Following two petitions filed with the High Court of Justice, the State Attorney’s Office told Gisha in early July that Israel had lifted the ban on travel to Gaza for the purpose of visiting first-degree relatives with serious health conditions. In another petition, filed with the Jerusalem District Court, the State Attorney’s Office notified Gisha of a policy change that would allow Gaza residents to visit relatives with serious conditions in the West Bank and in Israel. The changes come after nearly eighteen months during which Israel denied Palestinians the right to exit or enter the Gaza Strip even in these unmistakably humanitarian circumstances.
The High Court petitions were filed in late June on behalf of two Palestinian women, one a citizen of Israel and one a permanent resident. The women’s applications to visit their mothers in the Strip, both elderly and terminally ill with cancer, were denied for failing to meet “the policy applicable to travel into the Gaza Strip due to coronavirus measures.” The policy in question is the sweeping “coronavirus closure“ Israel has been enforcing on Gaza since March 2020, which exacerbates the already severe access restrictions it has imposed on Gaza for years.

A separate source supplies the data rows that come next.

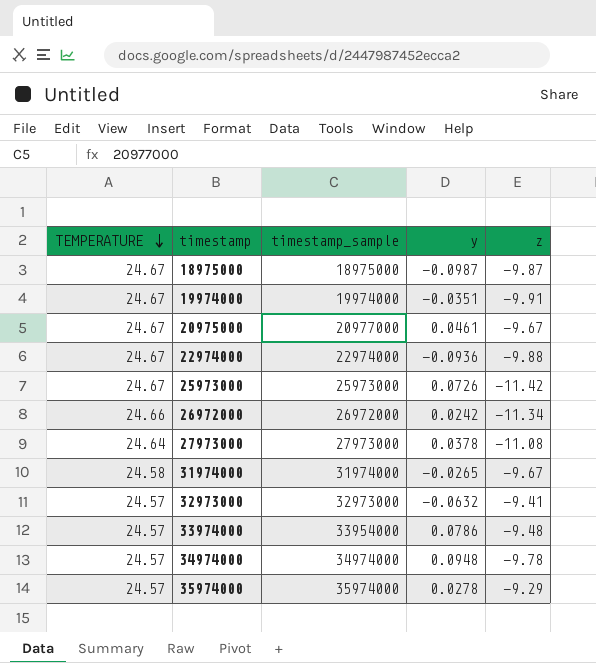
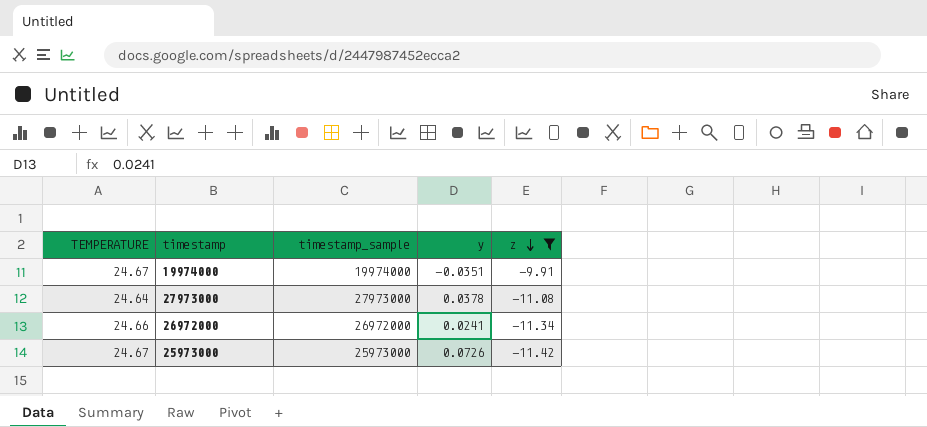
filter: none -> z <= -9.91
row order: TEMPERATURE descending -> z descending
26972000 | y: 0.0242 -> 0.0241

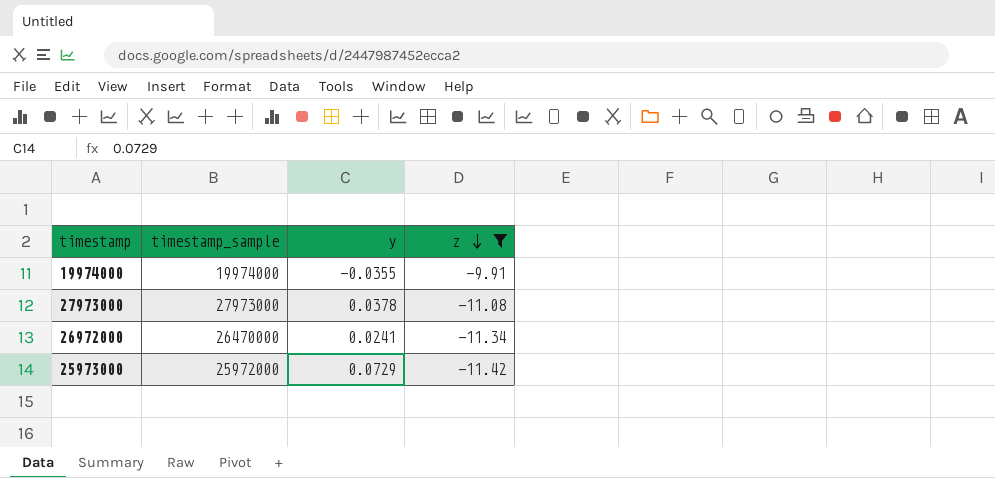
column TEMPERATURE | position: 1 -> none
19974000 | y: -0.0351 -> -0.0355
26972000 | timestamp_sample: 26972000 -> 26470000
25973000 | timestamp_sample: 25973000 -> 25972000
25973000 | y: 0.0726 -> 0.0729

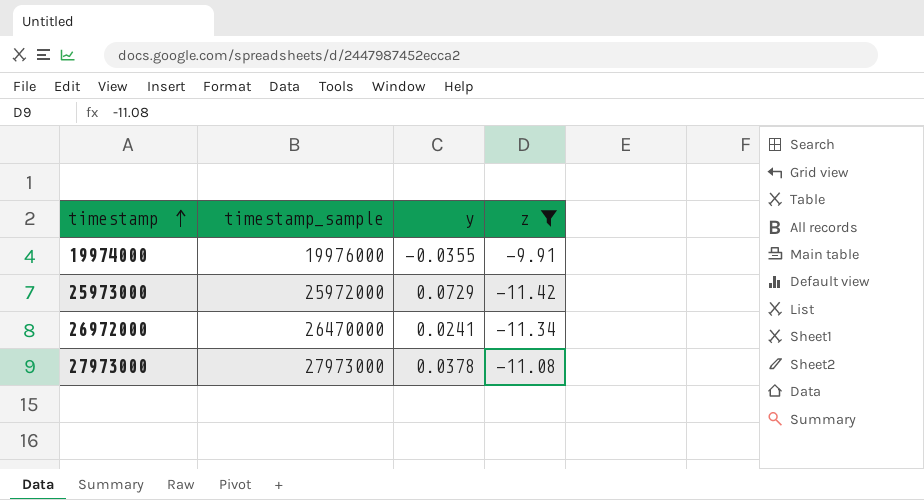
row order: z descending -> timestamp ascending
19974000 | timestamp_sample: 19974000 -> 19976000

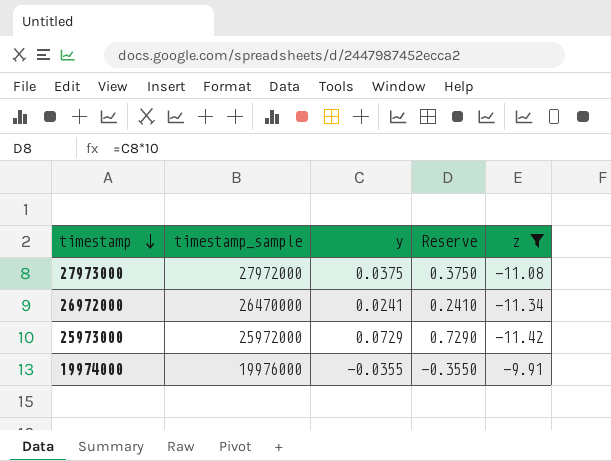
row order: timestamp ascending -> timestamp descending
column Reserve | formula: none -> [y] * 10
27973000 | timestamp_sample: 27973000 -> 27972000
27973000 | y: 0.0378 -> 0.0375

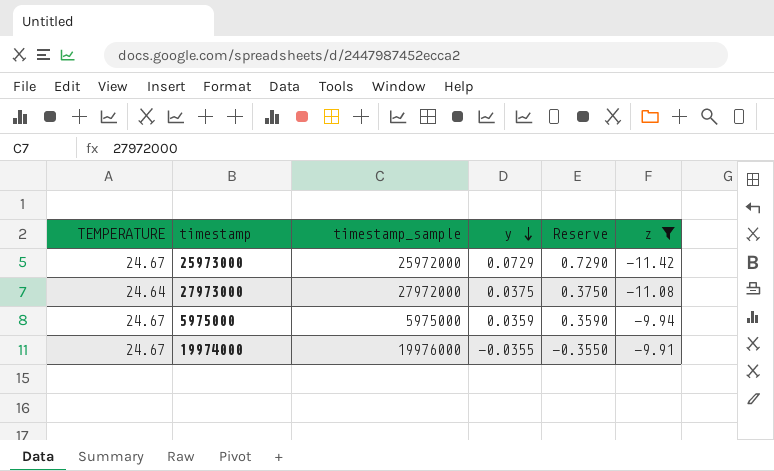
row order: timestamp descending -> y descending
column TEMPERATURE | position: none -> 1
row 26972000: 26470000 | 0.0241 | 0.2410 | -11.34 -> none
row 5975000: none -> 24.67 | 5975000 | 0.0359 | 0.3590 | -9.94

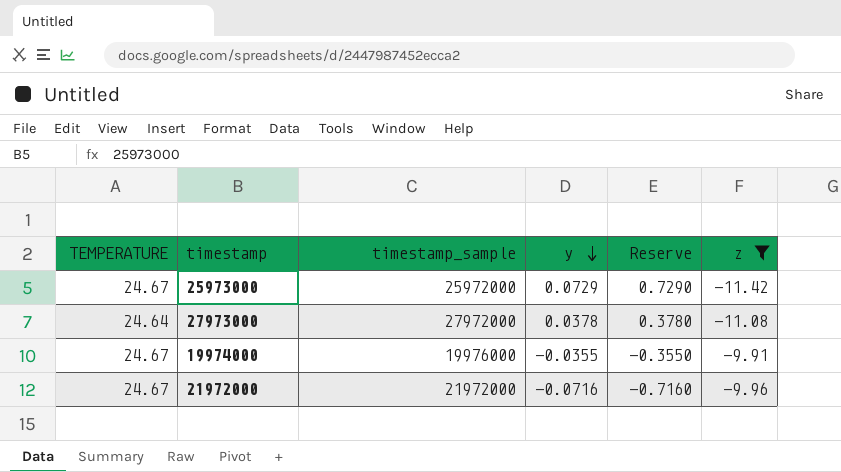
row 5975000: 24.67 | 5975000 | 0.0359 | 0.3590 | -9.94 -> none
27973000 | y: 0.0375 -> 0.0378
27973000 | Reserve: 0.3750 -> 0.3780
row 21972000: none -> 24.67 | 21972000 | -0.0716 | -0.7160 | -9.96

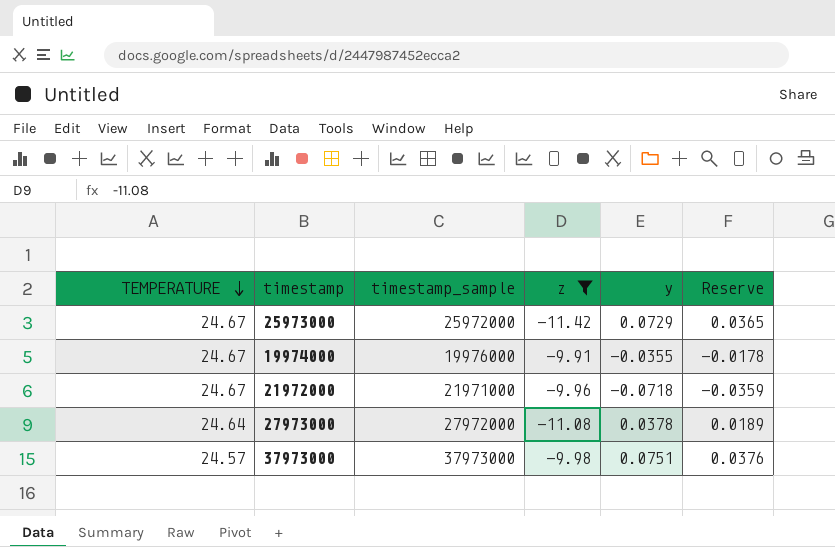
row order: y descending -> TEMPERATURE descending
column z | position: 6 -> 4
column Reserve | formula: [y] * 10 -> [y] * 0.5
21972000 | timestamp_sample: 21972000 -> 21971000
21972000 | y: -0.0716 -> -0.0718
row 37973000: none -> 24.57 | 37973000 | -9.98 | 0.0751 | 0.0376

In the High Court petitions, Gisha stressed that the policy was extremely unreasonable and that it clearly and disproportionately violated Gaza residents’ rights to freedom of movement and family life, as well as the rights of their relatives living outside the Strip, including residents and citizens of Israel. Further applications filed by the petitioner, who is a resident of Israel, in late May were denied in June on the grounds that this was “the policy currently in place with regards to the operation of Erez Crossing,” referring to the additional restrictions Israel has been unjustifiably imposing at the crossings even after the ceasefire.
Litigation undertaken by Gisha over the past 18 months against the coronavirus closure has forced Israel to expand the short list of exceptions that it is willing to consider for permit requests. This has resulted in Israel allowing, for several months now, entry into Gaza to attend the funeral of a first-degree relative, however it continued to deny requests for visits to loved ones on their deathbeds. Tragically, this has robbed family members of the opportunity to say goodbye to their loved one while they were still alive. Last April, Gisha sent a principled demand to the Coordinator of Government Activities in the Territories (COGAT) to resume consideration and approval of applications to visit sick relatives. In the letter, Gisha described two previous cases in which applications submitted by Palestinian citizens of Israel to visit dying relatives in the Gaza Strip had been denied shortly before their passing.
In early July, about a week after the High Court petitions were filed, counsel with the State Attorney’s Office informed Gisha about a change of policy that would allow visits to relatives with serious medical conditions in the Gaza Strip. Unfortunately, the news came too late for one of our petitioners, an Israeli citizen. Her mother, who lives in Gaza, passed away that very same day. After the state denied her the chance to be by her mother’s side during her final moments, the daughter was granted entry into Gaza for the funeral. Following the change in policy, the other petitioner’s request was approved, and she was able to exercise her right and see her mother in the Gaza Strip.
Around the same time, we were informed of another change in policy during the legal proceedings of one of our cases. Back in April, we had filed a petition against COGAT’s refusal to allow S.L., who lives in Gaza, to visit her mother in the West Bank, who has terminal cancer. S.L. asked to travel with her two minor children, both of whom have medical conditions and require her care. Counsel for the State Attorney’s Office told the court that on June 20, Israel had resumed receiving applications from Palestinians living in Gaza who wish to exit to visit a first-degree relative with a serious medical condition, either life-threatening or requiring prolonged hospitalization. Despite this, rather than approving S.L.’s application quickly, the State Attorney’s Office insisted on more red tape and demanded that she file a new application with “updated” medical documents attesting to her mother’s condition, and then wait three more weeks for the state’s decision.
When Gisha protested the state’s bad faith conduct that could result in S.L. missing her last chance to see her dying mother, the State Attorney’s Office updated the court that the application would be approved, but without the children as they did not meet the criteria for “visiting a first-degree relative.” In response, Gisha noted that the minors’ application to accompany their mother did, in fact, meet the criteria and that, regardless, they could not stay behind as they require her care. As such, Gisha filed an urgent motion for a further hearing of the petition.
On July 22, Gisha was notified that the application had been approved in full. And so, after three agonizing months of waiting, S.L. managed to exit the Strip with her two children and travel to the West Bank to visit her ailing, elderly mother.